What you are asked to do: Read through the entries below and copy each line where "instrucciones" turns up.

Supplied material:
>>>

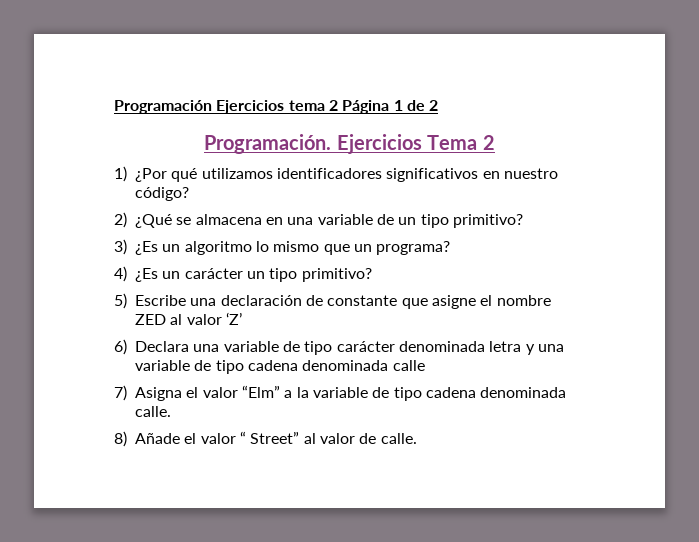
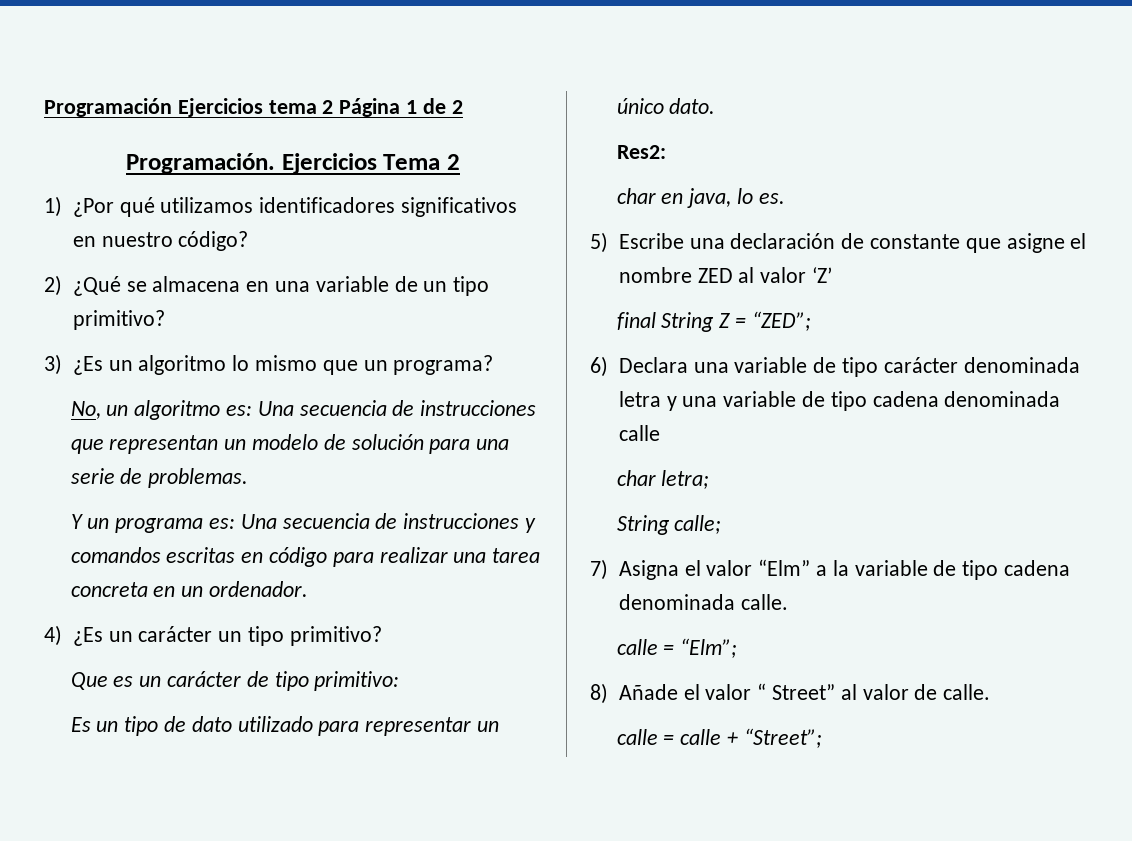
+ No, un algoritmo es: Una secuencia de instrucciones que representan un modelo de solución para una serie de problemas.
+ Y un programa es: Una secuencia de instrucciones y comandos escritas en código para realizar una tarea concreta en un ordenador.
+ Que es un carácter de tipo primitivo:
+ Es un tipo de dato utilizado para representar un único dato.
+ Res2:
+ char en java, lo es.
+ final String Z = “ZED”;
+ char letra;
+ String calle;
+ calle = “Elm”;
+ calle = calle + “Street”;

<<<

Completed exercise:
+ No, un algoritmo es: Una secuencia de instrucciones que representan un modelo de solución para una serie de problemas.
+ Y un programa es: Una secuencia de instrucciones y comandos escritas en código para realizar una tarea concreta en un ordenador.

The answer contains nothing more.